I punti di partenza dell’annunciato incontro di Ferragosto tra Trump e Putin sembrano fatti apposta per smentire gli inguaribili ottimisti (o meglio, i soliti distratti, di rado in buona fede) che avevano voluto credere in un cambio di atteggiamento del presidente Usa verso quello russo. Non è affatto così. Putin ottiene da Trump (ripetiamo: siamo alle condizioni di partenza) solo concessioni vantaggiose: sarà accolto con rispetto negli Stati Uniti, Zelensky e i leader Ue saranno tenuti fuori dalla porta a migliaia di chilometri, la cessione di territori ucraini all’aggressore russo sarà sul tavolo.

Questo significa per Putin un successo diplomatico enorme: in tutto l’Occidente (e oltre) il dittatore del Cremlino viene trattato come un infrequentabile infrangitore delle regole elementari della convivenza internazionale, ricercato dalla Corte penale dell’Aia per sequestro di migliaia di minorenni ucraini, ma Trump intende accoglierlo come un rispettabile capo di Stato; la pretesa incredibile del Cremlino di discutere del destino di un Paese libero, da lui stesso aggredito, in assenza dei suoi rappresentanti e di quelli dei suoi alleati è stata accolta; premiare l’aggressione con la legittimazione di ciò che ha arraffato con la forza viene presentato come un passo importante verso la pace.

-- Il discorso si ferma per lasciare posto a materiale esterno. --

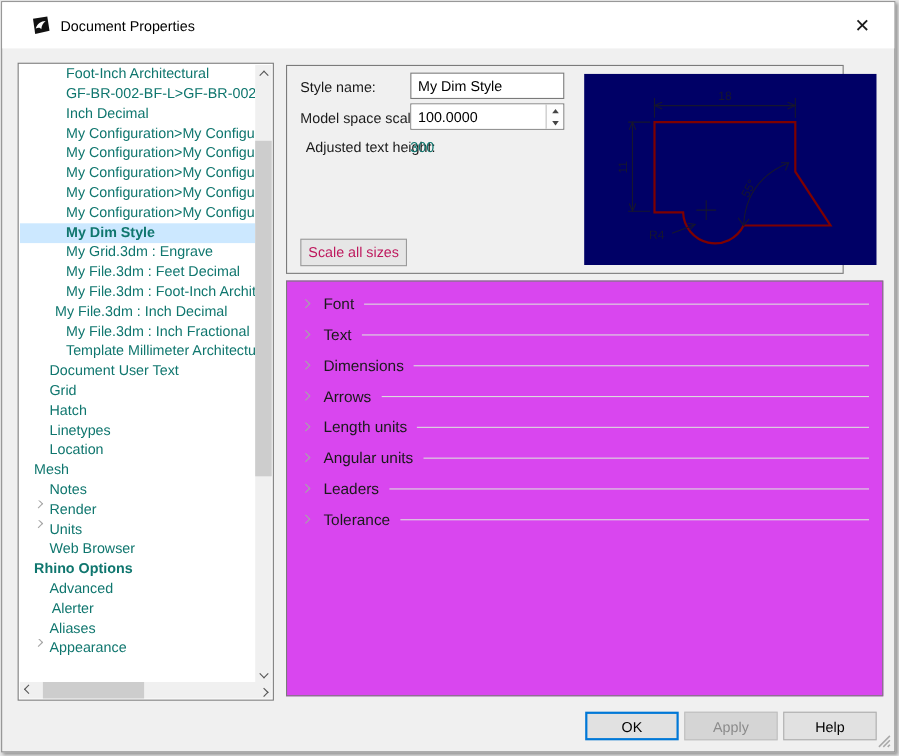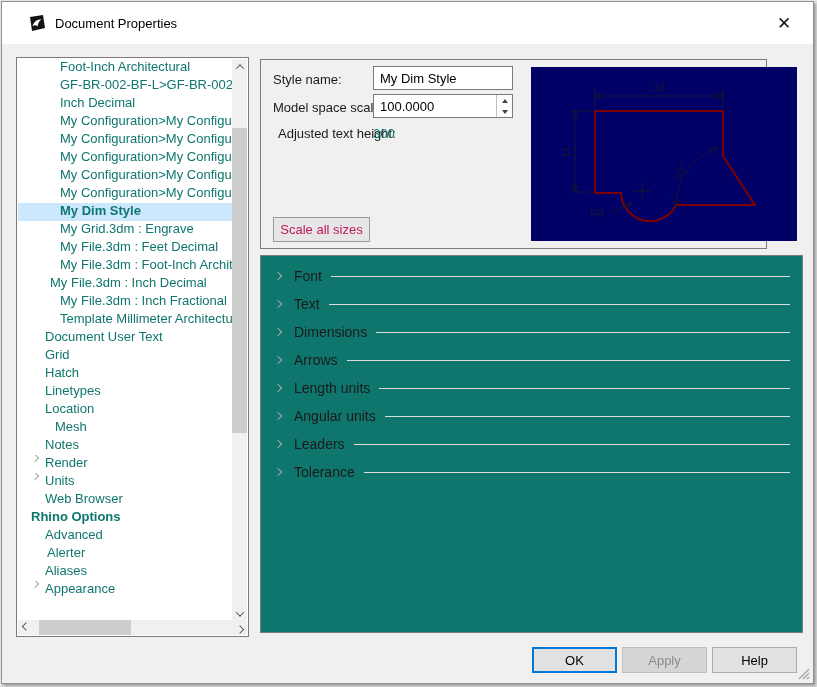--- a/index.html
+++ b/index.html
@@ -47,7 +47,7 @@
   .preview { position:absolute; left:270px; top:7px; width:266px; height:174px; }
 
   
-  .group2 { position:absolute; left:258px; top:253px; width:543px; height:378px; border:1px solid #7b7b7b; background:#0f766e; padding-top:6px; }
+  .group2 { position:absolute; left:258px; top:253px; width:543px; height:378px; border:1px solid #7b7b7b; background:#d946ef; padding-top:6px; }
   .section-row { display:flex; align-items:center; height:28px; padding-left:14px; padding-right:12px; cursor:pointer; }
   .sec-lbl { font-size:14px; color:#1a1a1a; margin-left:13px; white-space:nowrap; }
   .sec-line { flex:1; height:1px; background:#dcdcdc; margin-left:9px; }

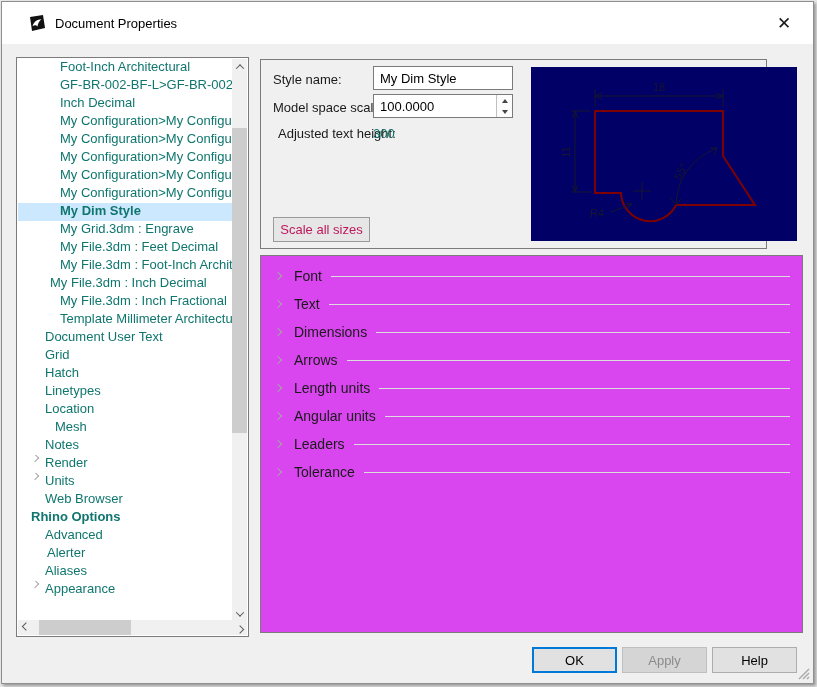--- a/index.html
+++ b/index.html
@@ -135,7 +135,7 @@
         <div class="tree-row" style="padding-left: 27px;">
           <span class="lbl">Location</span>
         </div>
-        <div class="tree-row" style="padding-left: 13px; margin-left: 24px;">
+        <div class="tree-row" style="padding-left: 13px;">
           <span class="lbl">Mesh</span>
         </div>
         <div class="tree-row" style="padding-left: 27px;">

Ma di quale pace stiamo parlando? Steve Witkoff, l’inviato di Trump incaricato di mettere le basi per una intesa coi russi, è un personaggio penosamente inadeguato: del tutto privo di esperienza diplomatica – costruisce e vende immobili a New York – è solito discutere da solo con Putin (che invece è sempre accompagnato e assistito da consiglieri specialisti) di questioni delicatissime che conosce sommariamente. Consapevole che la priorità di Trump è di conseguire in Ucraina un cessate il fuoco quale che sia, onde rafforzare la sua narcisistica (e irrealistica) candidatura al Nobel per la Pace, Witkoff riporta regolarmente al suo capo, di cui ben conosce le inclinazioni, il punto di vista russo come se fosse una verità oggettiva. In particolare, la pretesa di Putin di escludere dalla discussione Zelensky e i leader europei incontra presso Witkoff, così come presso il vicepresidente Vance, totale condivisione.

Ma l’inviato di Trump è anche peggio di questo. Tragicamente ignaro delle vicende politiche e storiche che sarebbe suo dovere conoscere, fraintende non solo la lettera, ma soprattutto il senso delle comunicazioni che riceve dai russi. Così, ancora lo scorso mercoledì a Mosca, Witkoff ha creduto (evidentemente volentieri) di capire che Putin fosse disposto a rinunciare alla sua pretesa di controllo totale di cinque regioni ucraine, solo in parte occupate, in cambio di un cessate il fuoco. Niente di tutto questo. Non solo: avrebbe confuso la pretesa russa di un “ritiro pacifico” degli ucraini da Kherson e Zaporizhzhia con un’inesistente offerta di ritiro russo da quelle stesse regioni.

Putin può solo fregarsi le mani di avere a che fare con simili negoziatori. Da qui a venerdì dovrà solo ripassare un po’ del manuale del suo vecchio e caro Kgb al capitolo “come gestire una controparte narcisista”, materia di cui è stato sempre un maestro. Cercherà di far sentire Trump il grande statista che non è, a un passo dal conseguimento di un risultato che gli assicurerà gloria e considerazione eterne… oltre che tanti begli affari in Russia, naturalmente.

Gli farà però intendere che se vuole una pace subito, dovrà essere alle sue condizioni, salvo gettare sul tavolo qualche briciola per confondere le idee ai benpensanti occidentali. E lo convincerà, una volta di più, che Zelensky è solo un piantagrane da togliere di mezzo, l’Ucraina un irrilevante accidente della Storia che loro due possono riscrivere insieme.